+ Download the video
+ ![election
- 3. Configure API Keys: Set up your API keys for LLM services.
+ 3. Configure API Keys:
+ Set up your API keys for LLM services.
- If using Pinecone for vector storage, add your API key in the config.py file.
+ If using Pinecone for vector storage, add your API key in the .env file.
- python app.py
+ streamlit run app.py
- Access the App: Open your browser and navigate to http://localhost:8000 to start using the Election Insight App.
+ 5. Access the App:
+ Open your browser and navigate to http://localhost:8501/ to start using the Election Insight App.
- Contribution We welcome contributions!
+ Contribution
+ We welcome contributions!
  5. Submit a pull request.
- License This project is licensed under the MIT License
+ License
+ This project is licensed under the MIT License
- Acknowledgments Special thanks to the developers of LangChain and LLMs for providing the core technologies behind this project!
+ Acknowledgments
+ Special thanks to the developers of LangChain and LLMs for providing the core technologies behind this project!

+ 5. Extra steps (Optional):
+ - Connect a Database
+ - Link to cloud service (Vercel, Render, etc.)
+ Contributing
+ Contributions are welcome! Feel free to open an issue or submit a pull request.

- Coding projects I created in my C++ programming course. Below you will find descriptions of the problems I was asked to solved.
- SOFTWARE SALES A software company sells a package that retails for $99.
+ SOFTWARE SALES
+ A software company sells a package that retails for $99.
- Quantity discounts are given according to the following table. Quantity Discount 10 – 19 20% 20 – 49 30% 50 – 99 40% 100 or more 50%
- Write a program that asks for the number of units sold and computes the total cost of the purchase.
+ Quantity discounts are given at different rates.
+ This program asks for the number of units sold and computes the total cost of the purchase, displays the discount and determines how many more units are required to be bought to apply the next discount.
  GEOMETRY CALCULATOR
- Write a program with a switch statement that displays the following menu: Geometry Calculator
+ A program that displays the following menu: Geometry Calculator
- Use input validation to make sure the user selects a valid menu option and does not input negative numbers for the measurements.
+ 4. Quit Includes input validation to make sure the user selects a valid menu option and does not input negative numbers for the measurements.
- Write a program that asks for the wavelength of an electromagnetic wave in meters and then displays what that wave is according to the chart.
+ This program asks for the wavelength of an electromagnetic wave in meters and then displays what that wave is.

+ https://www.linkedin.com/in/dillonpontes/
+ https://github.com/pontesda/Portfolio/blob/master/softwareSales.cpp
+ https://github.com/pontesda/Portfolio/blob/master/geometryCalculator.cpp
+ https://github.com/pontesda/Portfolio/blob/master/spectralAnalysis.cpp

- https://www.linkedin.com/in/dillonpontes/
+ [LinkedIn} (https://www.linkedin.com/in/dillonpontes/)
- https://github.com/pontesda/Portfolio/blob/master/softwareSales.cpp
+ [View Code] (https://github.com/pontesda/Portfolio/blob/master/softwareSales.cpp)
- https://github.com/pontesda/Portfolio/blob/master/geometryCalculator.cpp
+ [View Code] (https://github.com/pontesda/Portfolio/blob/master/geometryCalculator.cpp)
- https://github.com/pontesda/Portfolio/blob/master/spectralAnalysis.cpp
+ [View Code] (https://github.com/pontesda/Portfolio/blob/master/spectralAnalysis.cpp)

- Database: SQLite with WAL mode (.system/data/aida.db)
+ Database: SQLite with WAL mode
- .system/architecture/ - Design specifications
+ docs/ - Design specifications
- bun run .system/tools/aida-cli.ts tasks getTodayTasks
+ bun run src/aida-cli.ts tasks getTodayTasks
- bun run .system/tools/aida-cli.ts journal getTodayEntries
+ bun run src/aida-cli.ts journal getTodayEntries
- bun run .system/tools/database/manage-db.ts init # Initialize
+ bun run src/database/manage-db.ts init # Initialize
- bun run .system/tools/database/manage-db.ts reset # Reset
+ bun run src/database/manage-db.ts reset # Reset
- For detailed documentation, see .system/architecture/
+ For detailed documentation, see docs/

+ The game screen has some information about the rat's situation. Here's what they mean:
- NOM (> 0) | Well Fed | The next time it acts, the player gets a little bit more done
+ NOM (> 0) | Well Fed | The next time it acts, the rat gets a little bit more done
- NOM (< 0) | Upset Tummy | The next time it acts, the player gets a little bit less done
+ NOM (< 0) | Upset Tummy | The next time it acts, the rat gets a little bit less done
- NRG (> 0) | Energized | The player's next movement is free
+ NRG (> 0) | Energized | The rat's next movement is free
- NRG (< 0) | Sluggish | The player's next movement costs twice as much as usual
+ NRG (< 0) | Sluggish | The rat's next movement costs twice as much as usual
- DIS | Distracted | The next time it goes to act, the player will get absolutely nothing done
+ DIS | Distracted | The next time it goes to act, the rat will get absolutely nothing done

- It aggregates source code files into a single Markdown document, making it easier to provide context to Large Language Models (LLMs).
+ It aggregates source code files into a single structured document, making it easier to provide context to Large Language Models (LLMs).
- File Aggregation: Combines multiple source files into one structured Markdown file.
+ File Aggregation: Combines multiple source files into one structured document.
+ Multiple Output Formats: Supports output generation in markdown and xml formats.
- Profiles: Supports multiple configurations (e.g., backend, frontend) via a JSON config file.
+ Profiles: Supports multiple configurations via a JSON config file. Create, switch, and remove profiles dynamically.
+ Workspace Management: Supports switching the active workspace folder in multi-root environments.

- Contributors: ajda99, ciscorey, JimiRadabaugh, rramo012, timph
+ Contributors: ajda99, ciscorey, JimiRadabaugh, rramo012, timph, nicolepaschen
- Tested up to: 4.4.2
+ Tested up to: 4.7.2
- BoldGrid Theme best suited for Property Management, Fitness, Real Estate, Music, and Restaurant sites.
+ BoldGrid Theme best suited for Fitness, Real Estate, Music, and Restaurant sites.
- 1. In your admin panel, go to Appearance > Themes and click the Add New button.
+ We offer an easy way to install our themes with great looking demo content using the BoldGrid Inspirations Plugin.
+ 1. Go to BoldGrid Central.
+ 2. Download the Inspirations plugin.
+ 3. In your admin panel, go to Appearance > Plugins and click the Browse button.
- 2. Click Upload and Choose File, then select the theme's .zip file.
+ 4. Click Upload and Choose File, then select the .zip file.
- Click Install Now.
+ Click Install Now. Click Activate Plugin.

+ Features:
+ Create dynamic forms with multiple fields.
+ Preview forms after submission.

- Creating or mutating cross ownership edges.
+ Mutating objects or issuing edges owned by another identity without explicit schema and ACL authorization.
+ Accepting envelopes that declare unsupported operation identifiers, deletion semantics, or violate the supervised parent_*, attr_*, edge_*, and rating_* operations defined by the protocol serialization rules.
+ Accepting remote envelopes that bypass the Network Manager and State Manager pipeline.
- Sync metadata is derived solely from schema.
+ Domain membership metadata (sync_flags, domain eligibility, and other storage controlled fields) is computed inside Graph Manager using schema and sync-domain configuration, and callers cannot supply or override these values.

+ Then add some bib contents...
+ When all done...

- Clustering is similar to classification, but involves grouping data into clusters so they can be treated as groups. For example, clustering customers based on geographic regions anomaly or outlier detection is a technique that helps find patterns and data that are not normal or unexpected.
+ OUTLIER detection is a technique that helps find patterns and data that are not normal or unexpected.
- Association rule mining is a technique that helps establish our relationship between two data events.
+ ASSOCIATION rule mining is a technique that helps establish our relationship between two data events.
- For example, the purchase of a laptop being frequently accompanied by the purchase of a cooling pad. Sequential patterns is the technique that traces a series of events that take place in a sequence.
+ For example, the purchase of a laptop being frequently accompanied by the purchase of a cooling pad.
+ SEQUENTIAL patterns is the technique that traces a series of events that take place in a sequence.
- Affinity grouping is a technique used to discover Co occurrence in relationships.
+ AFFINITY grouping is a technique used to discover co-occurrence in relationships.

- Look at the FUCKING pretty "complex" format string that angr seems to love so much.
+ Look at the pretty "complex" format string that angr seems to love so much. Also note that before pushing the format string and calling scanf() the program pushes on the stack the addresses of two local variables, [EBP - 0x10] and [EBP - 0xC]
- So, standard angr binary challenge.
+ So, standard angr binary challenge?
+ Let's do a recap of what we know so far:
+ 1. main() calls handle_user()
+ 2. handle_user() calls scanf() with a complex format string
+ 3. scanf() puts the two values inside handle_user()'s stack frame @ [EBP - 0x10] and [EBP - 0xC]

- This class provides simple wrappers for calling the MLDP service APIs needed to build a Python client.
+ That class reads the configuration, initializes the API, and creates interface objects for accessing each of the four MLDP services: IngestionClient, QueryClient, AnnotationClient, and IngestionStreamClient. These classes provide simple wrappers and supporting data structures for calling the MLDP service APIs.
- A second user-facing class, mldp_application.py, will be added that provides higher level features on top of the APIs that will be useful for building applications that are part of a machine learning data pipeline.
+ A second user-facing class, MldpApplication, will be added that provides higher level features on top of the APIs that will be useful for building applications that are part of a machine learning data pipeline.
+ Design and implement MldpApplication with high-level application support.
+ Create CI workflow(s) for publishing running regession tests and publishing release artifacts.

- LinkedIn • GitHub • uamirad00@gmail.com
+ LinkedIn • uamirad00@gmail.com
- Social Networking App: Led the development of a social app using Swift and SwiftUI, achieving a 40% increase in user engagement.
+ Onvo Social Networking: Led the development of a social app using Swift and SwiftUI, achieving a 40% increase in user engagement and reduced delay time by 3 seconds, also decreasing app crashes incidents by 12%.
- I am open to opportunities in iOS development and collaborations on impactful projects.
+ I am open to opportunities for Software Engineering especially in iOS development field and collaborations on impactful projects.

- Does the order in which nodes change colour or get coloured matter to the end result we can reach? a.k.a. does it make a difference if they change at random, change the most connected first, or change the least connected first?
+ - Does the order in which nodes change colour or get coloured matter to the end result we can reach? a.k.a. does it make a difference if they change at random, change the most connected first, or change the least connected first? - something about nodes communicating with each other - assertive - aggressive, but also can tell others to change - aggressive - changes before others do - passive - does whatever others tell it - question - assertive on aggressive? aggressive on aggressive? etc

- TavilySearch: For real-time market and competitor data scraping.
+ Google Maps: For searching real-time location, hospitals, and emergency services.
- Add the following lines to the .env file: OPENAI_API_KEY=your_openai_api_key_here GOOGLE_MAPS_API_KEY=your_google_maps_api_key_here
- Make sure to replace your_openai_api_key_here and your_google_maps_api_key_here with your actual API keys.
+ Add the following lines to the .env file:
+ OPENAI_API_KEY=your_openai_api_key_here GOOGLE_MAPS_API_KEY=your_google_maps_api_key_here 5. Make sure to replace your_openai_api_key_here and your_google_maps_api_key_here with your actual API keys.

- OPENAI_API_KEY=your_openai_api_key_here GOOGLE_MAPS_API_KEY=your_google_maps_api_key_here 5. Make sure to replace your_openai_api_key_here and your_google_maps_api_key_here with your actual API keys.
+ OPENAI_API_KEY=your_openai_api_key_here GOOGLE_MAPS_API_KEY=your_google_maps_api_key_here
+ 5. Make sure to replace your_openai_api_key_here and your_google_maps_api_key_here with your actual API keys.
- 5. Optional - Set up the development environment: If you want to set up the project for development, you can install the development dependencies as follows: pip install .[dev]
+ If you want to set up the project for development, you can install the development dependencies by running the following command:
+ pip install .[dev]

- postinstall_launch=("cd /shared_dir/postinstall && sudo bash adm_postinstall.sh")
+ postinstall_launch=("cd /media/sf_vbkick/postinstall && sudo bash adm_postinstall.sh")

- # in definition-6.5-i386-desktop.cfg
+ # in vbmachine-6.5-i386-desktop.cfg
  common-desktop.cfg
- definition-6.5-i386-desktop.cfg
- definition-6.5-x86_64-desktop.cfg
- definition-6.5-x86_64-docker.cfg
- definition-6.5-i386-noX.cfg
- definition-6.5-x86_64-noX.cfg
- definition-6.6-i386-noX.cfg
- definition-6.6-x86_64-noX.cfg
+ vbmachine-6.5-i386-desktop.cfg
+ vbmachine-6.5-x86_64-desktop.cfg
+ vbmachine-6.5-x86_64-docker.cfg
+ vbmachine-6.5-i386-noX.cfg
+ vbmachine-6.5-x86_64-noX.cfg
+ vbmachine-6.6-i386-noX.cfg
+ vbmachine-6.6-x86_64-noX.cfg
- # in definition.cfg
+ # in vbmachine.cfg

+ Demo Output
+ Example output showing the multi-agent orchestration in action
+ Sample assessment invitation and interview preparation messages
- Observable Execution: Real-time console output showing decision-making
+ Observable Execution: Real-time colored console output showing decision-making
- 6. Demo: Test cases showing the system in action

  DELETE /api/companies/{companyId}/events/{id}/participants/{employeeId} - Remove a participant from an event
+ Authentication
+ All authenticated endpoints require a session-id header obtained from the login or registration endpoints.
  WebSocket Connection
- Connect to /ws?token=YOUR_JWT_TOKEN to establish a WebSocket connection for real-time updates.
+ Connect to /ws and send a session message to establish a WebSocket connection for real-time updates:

● ● ● ●

Return only the number of lines in the data that contain "seems".

2